Learn About Absence Seizure

What is the definition of Absence Seizure?

An absence seizure is the term for a type of seizure involving staring spells. This type of seizure is a brief (usually less than 15 seconds) change in awareness due to abnormal electrical activity in the brain.

What are the alternative names for Absence Seizure?

Seizure - petit mal; Seizure - absence; Petit mal seizure; Epilepsy - absence seizure; Non-motor generalized seizure

What are the causes of Absence Seizure?

Seizures result from overactivity in the brain. Absence seizures occur most often in people under age 20, usually in children ages 4 to 12 years.

In some cases, the seizures are triggered by flashing lights or when the person breathes faster and more deeply than usual (hyperventilates).

They may also occur with other types of seizures, such as bilateral tonic-clonic seizures (grand mal seizures), twitches or jerks (myoclonus), or sudden loss of muscle strength (atonic seizures).
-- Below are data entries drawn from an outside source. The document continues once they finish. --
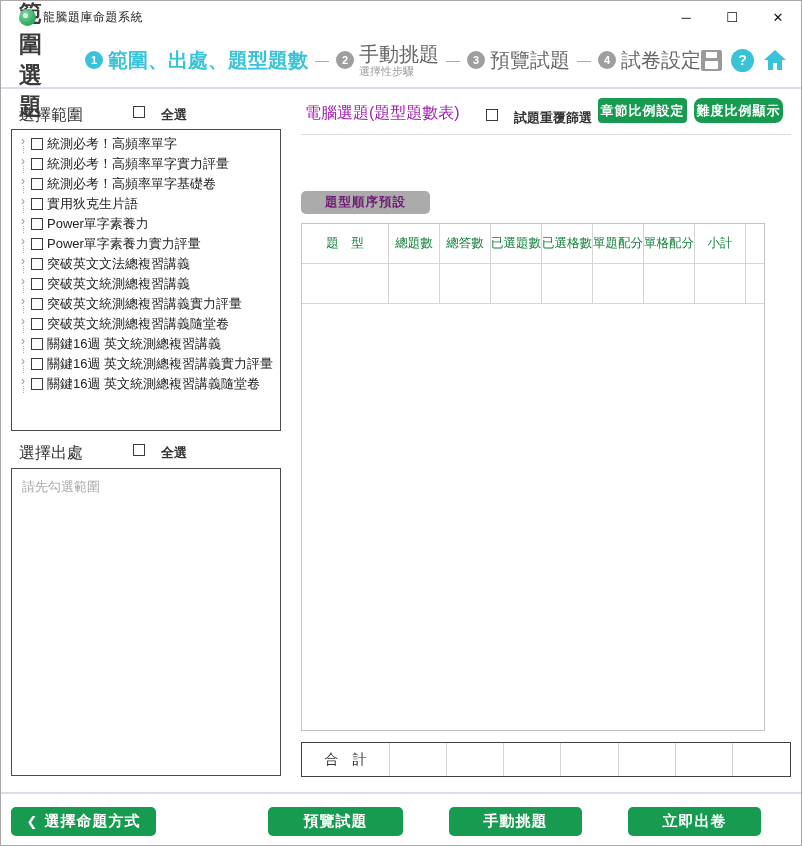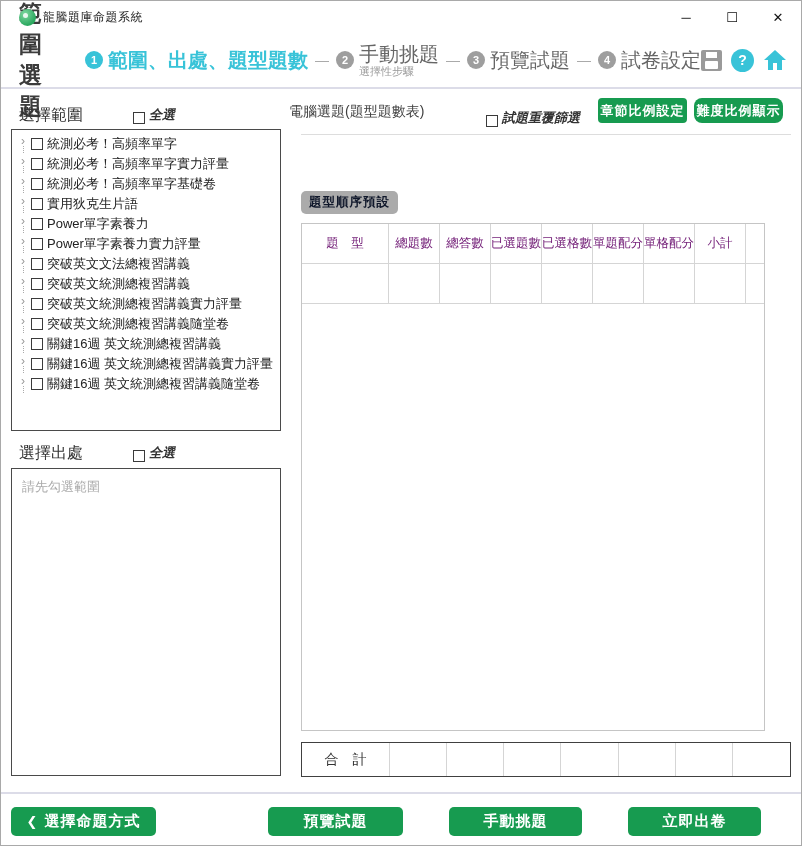--- a/index.html
+++ b/index.html
@@ -45,7 +45,7 @@
   
   .content { position:absolute; top:90px; left:0; right:0; bottom:53px; }
   .section-label { font-size:16px; color:#333; }
-  .chk-row { display:flex; align-items:flex-end; gap:4px;font-style:italic; }
+  .chk-row { display:flex; align-items:flex-start; gap:16px; }
   .chk { width:12px; height:12px; border:1.5px solid #3a3a3a; background:#fff; flex:0 0 auto; }
   .chk-label { font-size:13px; color:#333; font-weight:bold; }
   .lp-head { position:absolute; display:flex; align-items:flex-end; }

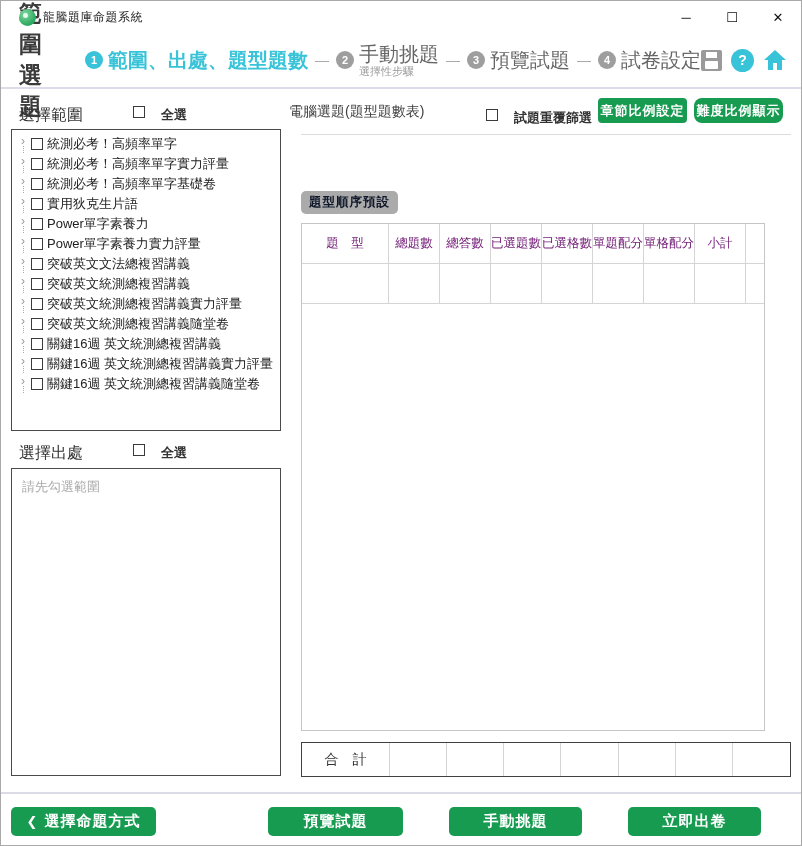--- a/index.html
+++ b/index.html
@@ -64,7 +64,7 @@
                 border:1px solid #4a4a4a; background:#fff; padding:8px 10px; }
   .placeholder { font-size:13px; color:#aaa; }
   
-  .rp-title { position:absolute; left:288px; top:12px; font-size:14px; color:#404040; }
+  .rp-title { position:absolute; left:304px; top:12px; font-size:16px; color:#a21caf; }
   .rp-dup { position:absolute; left:485px; top:18px; }
   .btn-green { background:#179b50; color:#fff; border:none; border-radius:4px;
                font-size:13px; font-weight:bold; font-family:inherit; letter-spacing:1px;

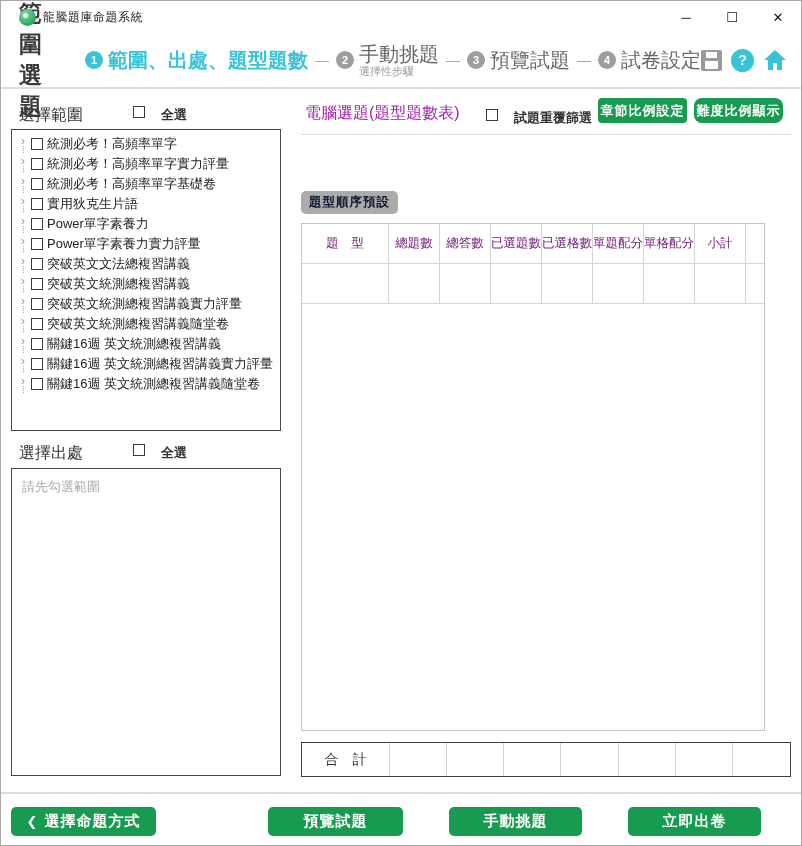--- a/index.html
+++ b/index.html
@@ -72,8 +72,8 @@
   .btn-chapter { position:absolute; left:597px; top:7px; width:89px; height:25px; }
   .btn-difficulty { position:absolute; left:693px; top:7px; width:89px; height:25px;border-radius:8px; }
   .rp-sep { position:absolute; left:300px; top:43px; width:490px; height:1px; background:#ddd; }
-  .pill { position:absolute; left:300px; top:100px; background:#ababab; color:#0f172a;
-          font-size:12.5px; font-weight:bold; border-radius:5px; padding:3px 8px; letter-spacing:1px; }
+  .pill { position:absolute; left:300px; top:100px; background:#ababab; color:#701a75;
+          font-size:12.5px; font-weight:bold; border-radius:5px; padding:3px 24px; letter-spacing:1px; }
   .qtable { position:absolute; left:300px; top:132px; width:464px; height:508px;
             border:1px solid #c5c5c5; background:#fff; }
   .qrow { display:grid; grid-template-columns:87px repeat(7,51px) 17px; height:40px;

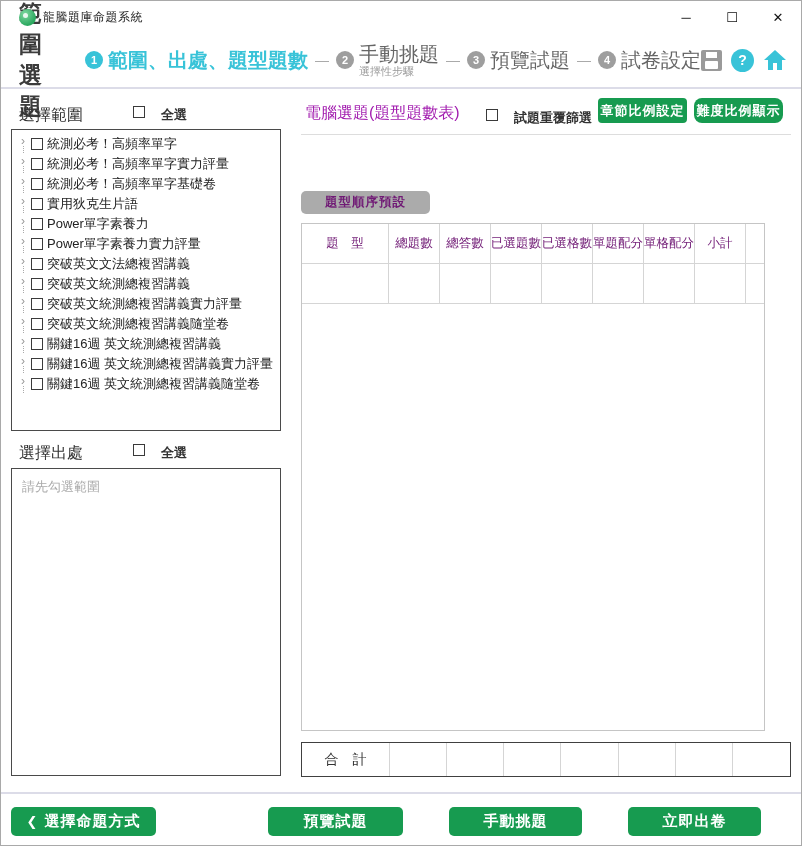--- a/index.html
+++ b/index.html
@@ -79,7 +79,7 @@
   .qrow { display:grid; grid-template-columns:87px repeat(7,51px) 17px; height:40px;
           border-bottom:1px solid #d5d5d5; }
   .qcell { border-right:1px solid #d5d5d5; display:flex; align-items:center; justify-content:center;
-           font-size:12.5px; color:#701a75; overflow:hidden; white-space:nowrap;font-family:Liberation Mono, monospace; }
+           font-size:12.5px; color:#15803d; overflow:hidden; white-space:nowrap;font-family:Liberation Mono, monospace; }
   .qcell:last-child { border-right:none; }
   .totals { position:absolute; left:300px; top:651px; width:490px; height:35px;
             border:1px solid #404040; background:#fff; display:grid;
What are the symptoms of Absence Seizure?

Most absence seizures last only a few seconds. They often involve staring episodes. The episodes may:

  • Occur many times a day
  • Occur for weeks to months before being noticed
  • Interfere with school and learning
  • Be mistaken for lack of attention, daydreaming or other misbehavior

Unexplained difficulties in school and learning difficulties may be the first sign of absence seizures.

During the seizure, the person may:

  • Stop walking and start again a few seconds later
  • Stop talking in mid-sentence and start again a few seconds later

The person usually does not fall during the seizure.

Right after the seizure, the person is usually:

  • Wide awake
  • Thinking clearly
  • Unaware of the seizure

Specific symptoms of typical absence seizures may include:

  • Changes in muscle activity, such as no movement, hand fumbling, fluttering eyelids, lip smacking, chewing
  • Changes in alertness (consciousness), such as staring episodes, lack of awareness of surroundings, sudden halt in movement, talking, and other awake activities

Some absence seizures begin slower and last longer. These are called atypical absence seizures. Symptoms are similar to regular absence seizures, but muscle activity changes may be more noticeable.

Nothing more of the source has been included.